• EXERCISE OBJECTIVE:
Below are entries; count each line that holds the word "STOP" and report the number without any other words.

(SUPPLIED DATA)

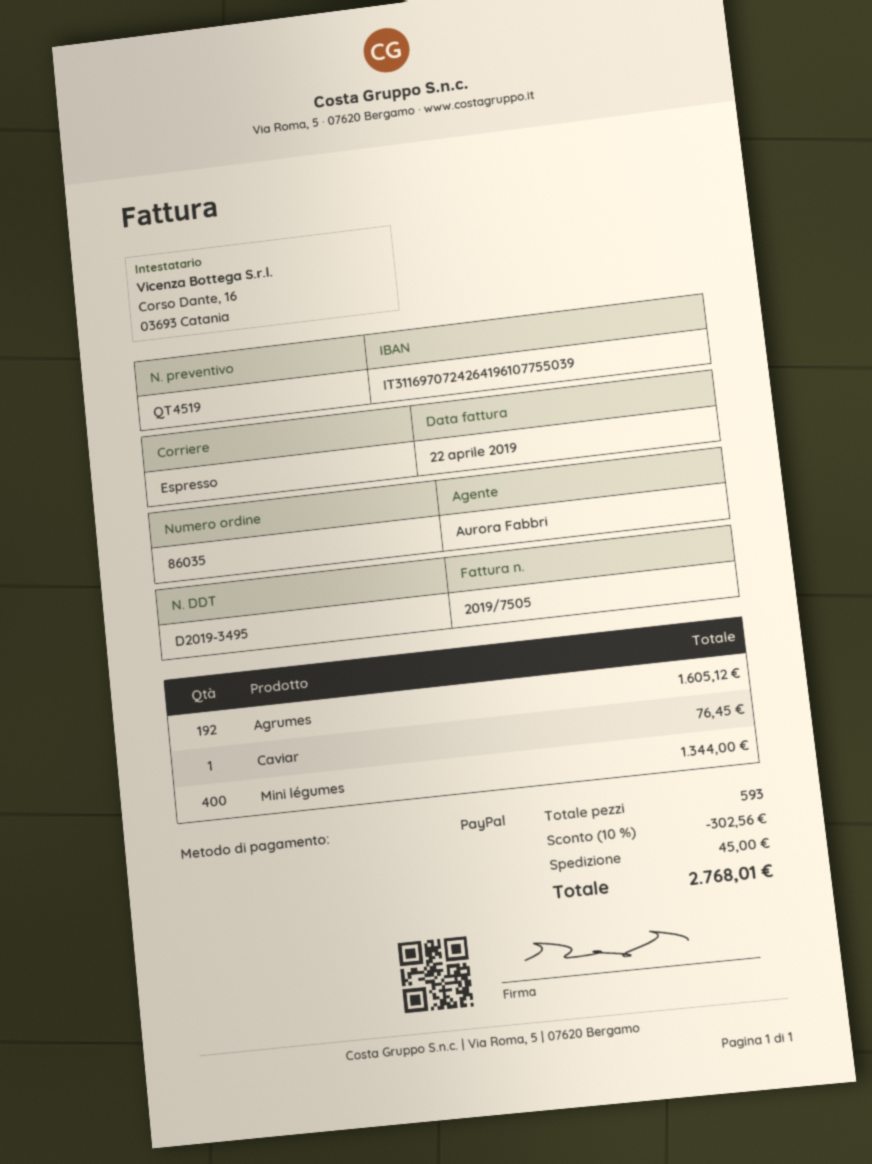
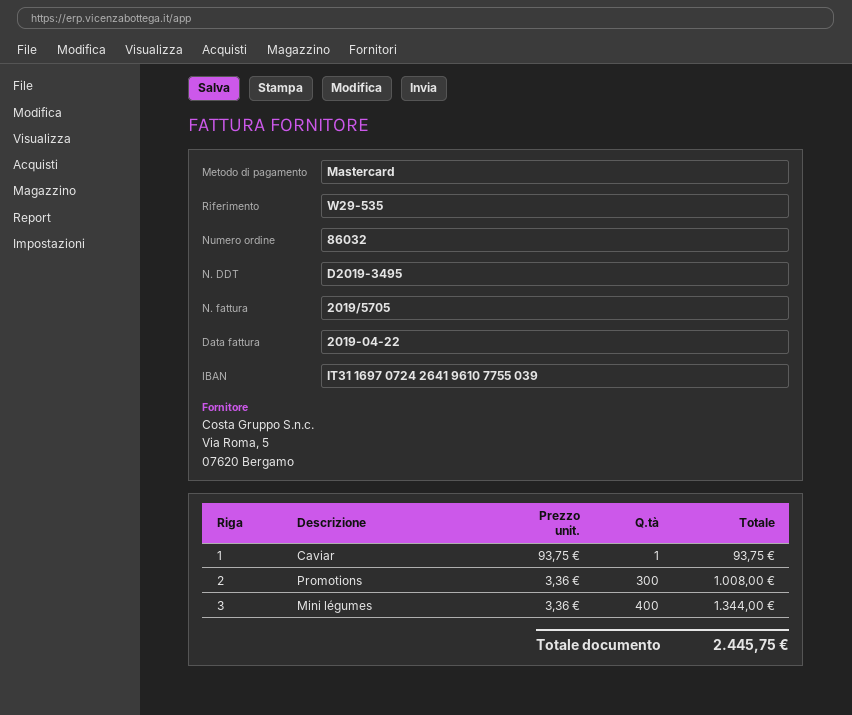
order number: 86035 -> 86032
invoice number: 2019/7505 -> 2019/5705
payment method: PayPal -> Mastercard
Agrumes: 192 for 1605.12 -> none
Caviar: 1 for 76.45 -> 1 for 93.75
Promotions: none -> 300 for 1008.00
discount: 10% = 302.56 -> none
shipping: 45.00 -> none
total: 2768.01 -> 2445.75

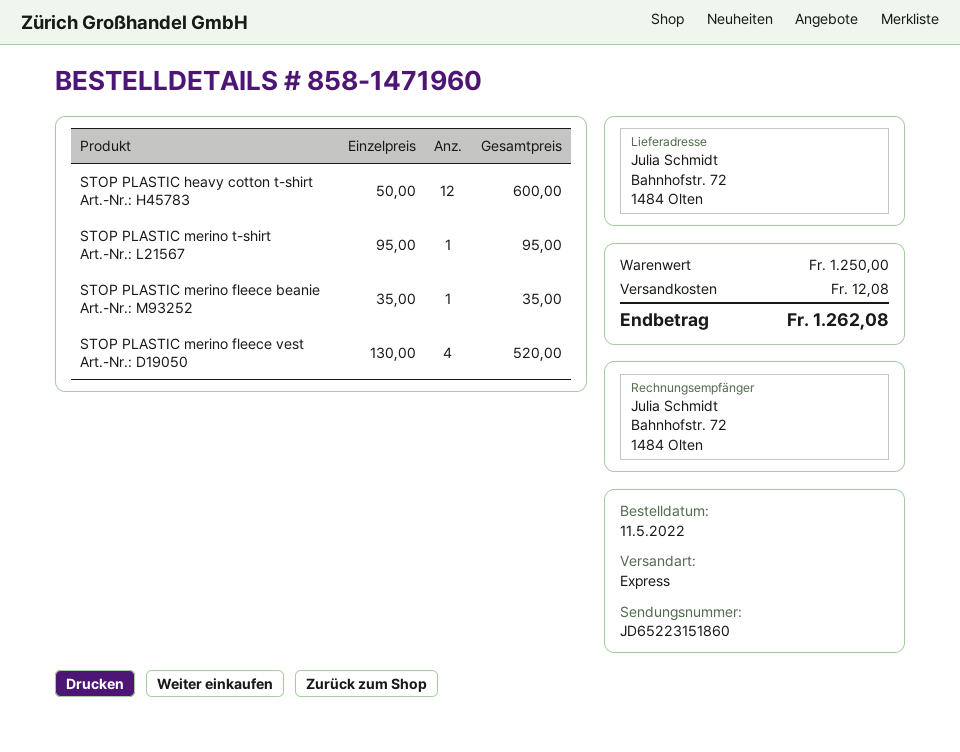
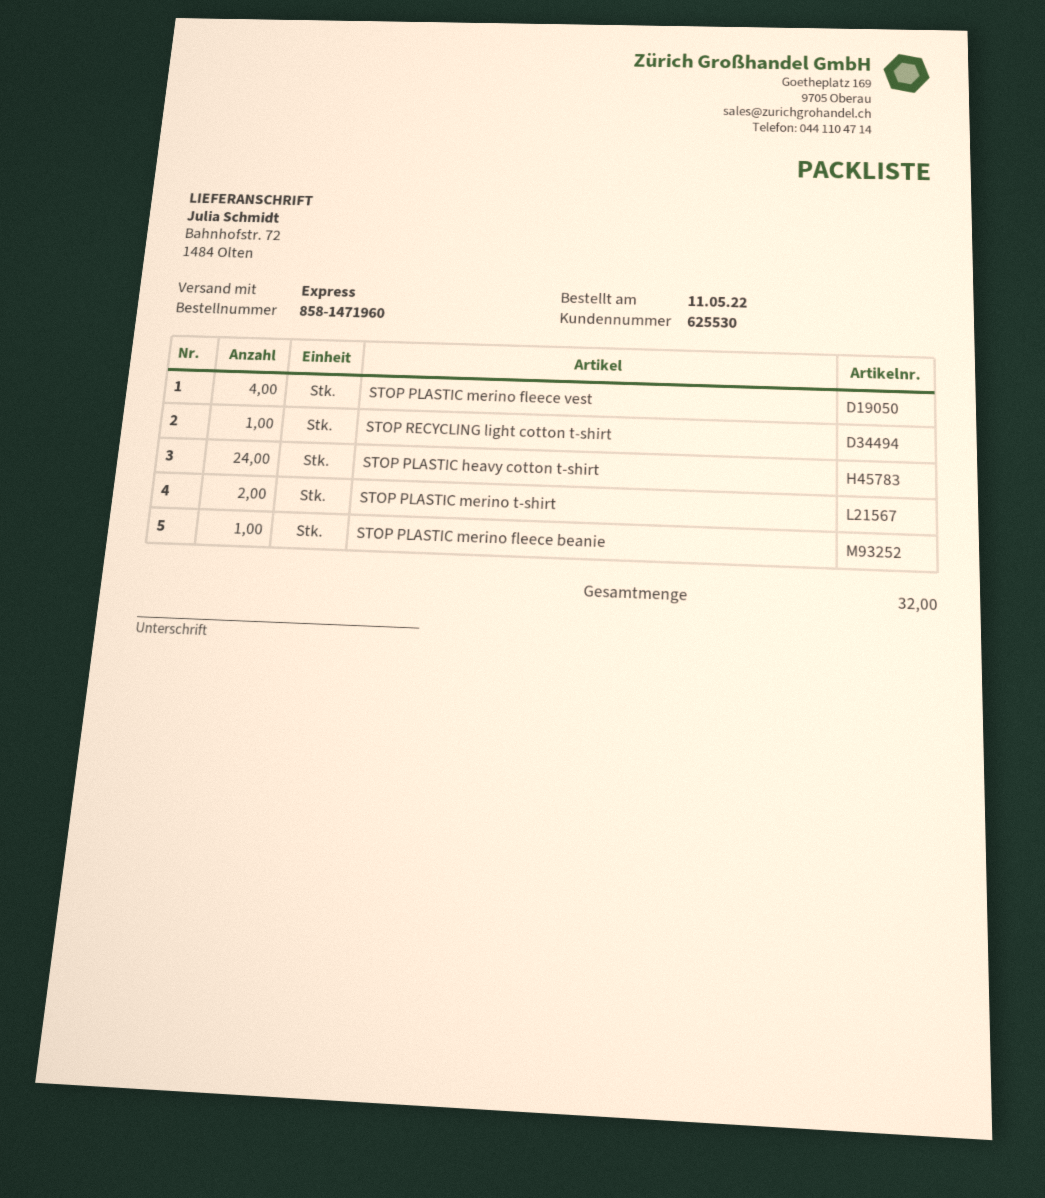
STOP PLASTIC heavy cotton t-shirt: 12 -> 24
STOP PLASTIC merino t-shirt: 1 -> 2
STOP RECYCLING light cotton t-shirt: none -> 1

(End SUPPLIED DATA)

• EXPECTED ANSWER:
3